Hugo Xavier enviou-nos o texto que reproduzimos abaixo. Hugo Xavier é bastante claro ao referir que esta é a sua opinião pessoal e que a mesma «pode não reflectir as opiniões dos outros editores da Cavalo de Ferro»
«Para começar acho que chega, de uma vez por todas, de se ser hipócrita no mundo da edição em Portugal. Tenho lido "n" comentários neste blogue em que se argumenta uma eventual distinção entre editoras e empresas ou grupos empresariais. Ninguém me convence que a preocupação com a publicação de livros seja maior ou menor numa comparação entre, digamos, a Cavalo de Ferro e o Grupo Leya. Ambos queremos que os livros que publicamos sejam um sucesso e que vendam para podermos continuar a publicar mais e ganharmos dinheiro com isso. Ora essa questão é vital quando falamos de uma Feira do Livro que representa um bom naco das vendas anuais dos editores portugueses.
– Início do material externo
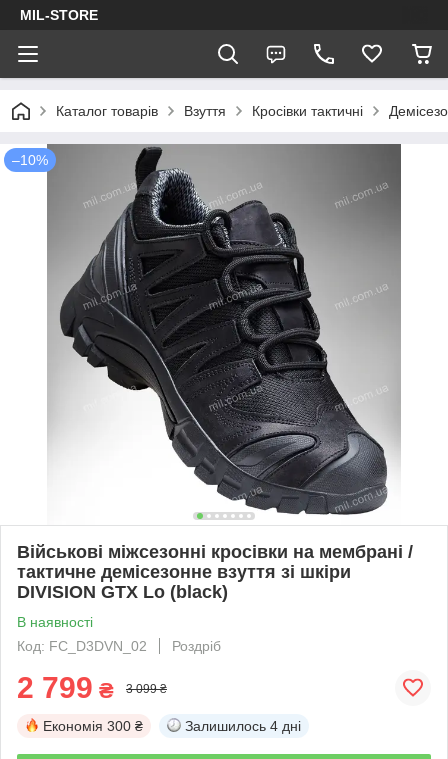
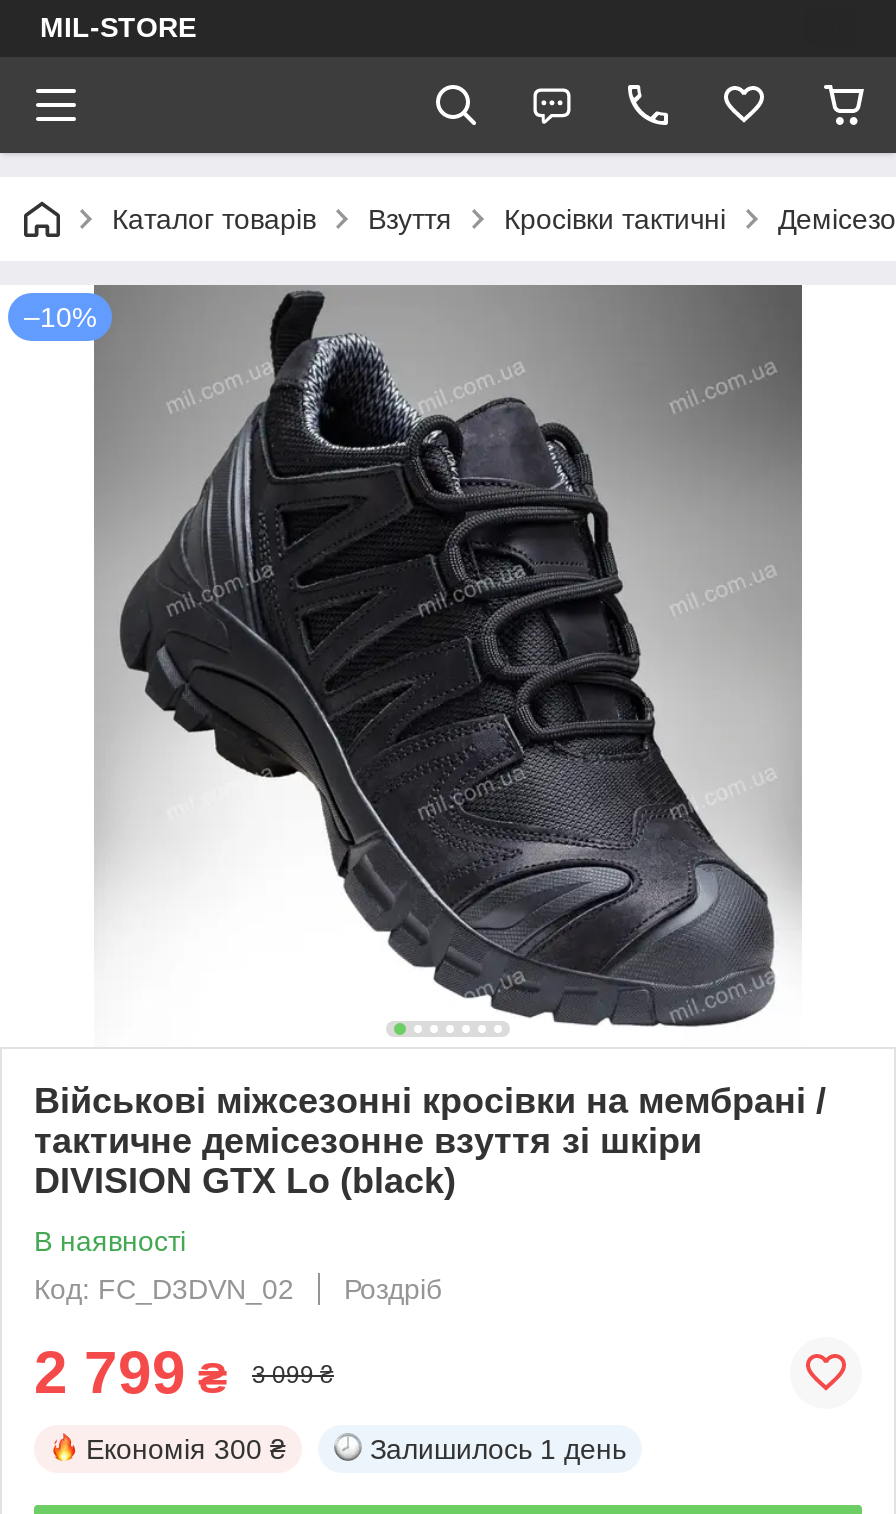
- Залишилось 4 дні
+ Залишилось 1 день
As Feiras de Lisboa e Porto (como quaisquer outras no nosso país) são feiras de venda, não de apresentação ou exposição. Ora diga a Leya o que quiser e, salvo no segmento do livro escolar, a feira vai ser sempre importante para qualquer editor pela quantidade de leitores que aglomera. Sobretudo numa época em que se tem vindo a verificar que as pessoas não compram livros no primeiro semestre do ano à espera das grandes feiras.
No que toca ao problema da organização da Feira e a guerra entre as duas associações que, todos sabemos, existem devido a guerras entre editores do segmento do livro escolar - e não me venham dizer que alguma vez poderá haver consenso quando a divisão parte de conflictos inconciliáveis e inimizades pessoais - , mais uma vez assistimos ao triste espectáculo dos últimos anos. Em cima da Feira do Livro - um evento que, pela dimensão que agora se apregoa, merecia ter sido discutido e aprovado com muito mais antecedência - é que se começa a puxar a brasa à sua sardinha. Esta discussão devia ter-se dado desde o começo do ano ou mesmo desde o final do ano transacto. O ideal seria mesmo que se discutisse a Feira do Livro do ano seguinte após a do ano presente, altura em que os problemas e situações a alterar estariam mais presentes na mente de todos os intervenientes.
As posições das Associações foram infantis. Tendo a CML pedido comedimento enquanto preparava a sua resposta vimos a APEL a apostar numa política de desinformação constante e de show off. A UEP, por sua vez, colocou-se numa posição de expectativa e silêncio de uma inocência ridícula face aos comunicados, cartas abertas e supostas reuniões organizados pela APEL.
Nessa altura, como ainda recentemente neste blogue se citava alguém a defender, dizia-se que a participação das editoras devia ser feita em pé de igualdade. Não percebo. Quem diz isso quer porventura insinuar que a Cavalo de Ferro pode comparar-se ao Grupo Leya? Em qualquer feira internacional (veja-se Frankfurt) as editoras têm os espaços que o seu poder económico permite. Aliás o pavilhão dos pequenos editores é um bom exemplo disso. E ninguém pode garantir que, havendo mais liberdade dentro de limites gerais, a Cavalo de Ferro não pudesse montar um espaço e um conjunto de campanhas mais atractivos do que o Grupo.Leya.
É urgente que as associações percebam o papel real que representam. Esse papel é, para a maioria das editoras, apenas o de, estando a elas associados, poderem participar na Feira do Livro.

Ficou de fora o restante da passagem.